Brant was now regularly in the pay of the British, and until the close of the war he was to be employed actively in weakening the colonists by destroying their settlements intervening between the populous centres of the Atlantic states and the borders of Canada. In this unhappy fratricidal war each side used the Indians to strike terror into the hearts of its enemies, and as a result, in the quiet valleys lying between the Hudson and Ohio and the Great Lakes, there was an appalling destruction of property and loss of life. Brant proved himself one of the most successful of the leaders in this border warfare, and while he does not seem ever to have been guilty of wanton cruelty himself, those under him, on more than one occasion, ruthlessly murdered their foes, irrespective of age or sex. That he tacitly permitted his followers to murder and scalp unarmed settlers shows that he was still much of a savage. As one historian has written: 'He was not a devil, and not an angel.' It is true, as we shall see, that on several occasions he intervened to save Tory friends and acquaintances, but these are isolated examples, and his raids were accompanied by all the horrors of Indian warfare. The only excuse that can be offered for him is that he was no worse than his age, and that the white loyalist leaders, such as the Butlers, as well as the colonial commanders of the revolutionists, were equally callous regarding the destruction of property and life.

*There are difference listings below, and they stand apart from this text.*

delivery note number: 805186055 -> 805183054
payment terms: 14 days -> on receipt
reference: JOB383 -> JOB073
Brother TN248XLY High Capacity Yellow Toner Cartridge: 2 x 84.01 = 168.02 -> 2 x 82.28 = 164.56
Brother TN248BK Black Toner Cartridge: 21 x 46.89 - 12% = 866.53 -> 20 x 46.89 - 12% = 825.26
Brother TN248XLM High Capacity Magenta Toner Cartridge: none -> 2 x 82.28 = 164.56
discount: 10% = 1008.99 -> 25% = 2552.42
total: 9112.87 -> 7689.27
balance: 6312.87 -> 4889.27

Brant appears to have spent the winter of 1777 and 1778 in Canada, but with the opening of military operations in the spring he was again at Oquaga and Unadilla. One of his first exploits of the year 1778 was at Springfield, a small settlement lying some miles beyond Cherry Valley at the head of Lake Otsego. When news of Brant's approach reached this place, a number of the men-folk fled for their lives. Those who remained were taken prisoners. The chief gathered the women and children into one house and set the torch to all the other buildings in the settlement. Brant's care for the weaker sex and the children during this expedition shows that he had a tenderness of heart unusual among the red men of his time.

During the hay-making season the chief was reconnoitring in the Schoharie district, which was situated some distance west of Albany and south of the Mohawk river. The scythe had been at work in the tall grass, and a farmer's lad was busy in a sunlit meadow raking hay. As he dragged the loose bundles over the stubble, he heard a footfall in his rear. Turning about he saw that a sturdy Indian dressed in warrior's garb had stolen upon him. The boy involuntarily raised his rake as though to strike.

'Do not be afraid, young man,' the intruder said in good
English; 'I will not hurt you.'

The warrior then asked the youth in friendly terms where a Mr Foster, a loyalist, had his dwelling. He went further and asked the lad his name.